Material to process:
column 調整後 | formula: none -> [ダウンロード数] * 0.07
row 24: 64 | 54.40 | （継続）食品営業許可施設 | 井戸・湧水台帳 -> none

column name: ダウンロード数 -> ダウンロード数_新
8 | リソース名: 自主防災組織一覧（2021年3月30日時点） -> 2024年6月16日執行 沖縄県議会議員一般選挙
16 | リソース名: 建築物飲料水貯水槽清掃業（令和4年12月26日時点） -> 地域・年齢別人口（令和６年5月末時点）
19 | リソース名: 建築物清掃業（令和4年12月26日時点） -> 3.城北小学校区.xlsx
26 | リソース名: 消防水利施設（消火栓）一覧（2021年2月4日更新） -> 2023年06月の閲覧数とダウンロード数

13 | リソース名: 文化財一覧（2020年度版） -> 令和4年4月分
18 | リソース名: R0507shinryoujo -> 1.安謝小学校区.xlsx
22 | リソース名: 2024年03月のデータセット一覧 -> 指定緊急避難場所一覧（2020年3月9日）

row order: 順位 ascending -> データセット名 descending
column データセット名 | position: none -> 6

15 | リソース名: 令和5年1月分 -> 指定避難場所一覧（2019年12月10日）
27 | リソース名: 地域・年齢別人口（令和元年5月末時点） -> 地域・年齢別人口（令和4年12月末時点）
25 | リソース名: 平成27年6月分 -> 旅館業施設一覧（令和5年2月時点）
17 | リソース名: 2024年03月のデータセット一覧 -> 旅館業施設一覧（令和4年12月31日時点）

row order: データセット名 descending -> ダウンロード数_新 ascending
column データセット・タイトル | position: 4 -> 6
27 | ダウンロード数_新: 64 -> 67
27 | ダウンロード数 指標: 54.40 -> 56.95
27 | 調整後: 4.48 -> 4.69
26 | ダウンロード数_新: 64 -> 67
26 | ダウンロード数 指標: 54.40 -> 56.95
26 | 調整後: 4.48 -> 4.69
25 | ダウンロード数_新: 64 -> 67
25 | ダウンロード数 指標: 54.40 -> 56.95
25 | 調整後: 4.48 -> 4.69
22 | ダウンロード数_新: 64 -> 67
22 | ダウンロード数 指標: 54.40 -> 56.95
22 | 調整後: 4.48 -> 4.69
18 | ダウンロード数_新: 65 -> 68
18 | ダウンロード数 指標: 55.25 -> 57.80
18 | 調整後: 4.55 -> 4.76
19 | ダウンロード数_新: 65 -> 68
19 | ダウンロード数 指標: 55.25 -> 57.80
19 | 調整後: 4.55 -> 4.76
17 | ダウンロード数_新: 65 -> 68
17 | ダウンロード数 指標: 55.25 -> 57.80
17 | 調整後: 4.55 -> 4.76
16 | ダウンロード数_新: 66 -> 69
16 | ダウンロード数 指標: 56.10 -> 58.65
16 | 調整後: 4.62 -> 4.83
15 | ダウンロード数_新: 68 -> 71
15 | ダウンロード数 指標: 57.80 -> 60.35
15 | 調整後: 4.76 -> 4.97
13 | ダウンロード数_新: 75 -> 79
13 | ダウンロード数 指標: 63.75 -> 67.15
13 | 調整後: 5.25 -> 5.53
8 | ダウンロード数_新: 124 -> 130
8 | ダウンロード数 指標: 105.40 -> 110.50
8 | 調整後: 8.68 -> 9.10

Requirement:
Your answer must be the lines from the first line of the entries above through the line that contains "19 | リソース名: 建築物清掃業（令和4年12月26日時点）", written out exactly.

Solution to this task:
column 調整後 | formula: none -> [ダウンロード数] * 0.07
row 24: 64 | 54.40 | （継続）食品営業許可施設 | 井戸・湧水台帳 -> none

column name: ダウンロード数 -> ダウンロード数_新
8 | リソース名: 自主防災組織一覧（2021年3月30日時点） -> 2024年6月16日執行 沖縄県議会議員一般選挙
16 | リソース名: 建築物飲料水貯水槽清掃業（令和4年12月26日時点） -> 地域・年齢別人口（令和６年5月末時点）
19 | リソース名: 建築物清掃業（令和4年12月26日時点） -> 3.城北小学校区.xlsx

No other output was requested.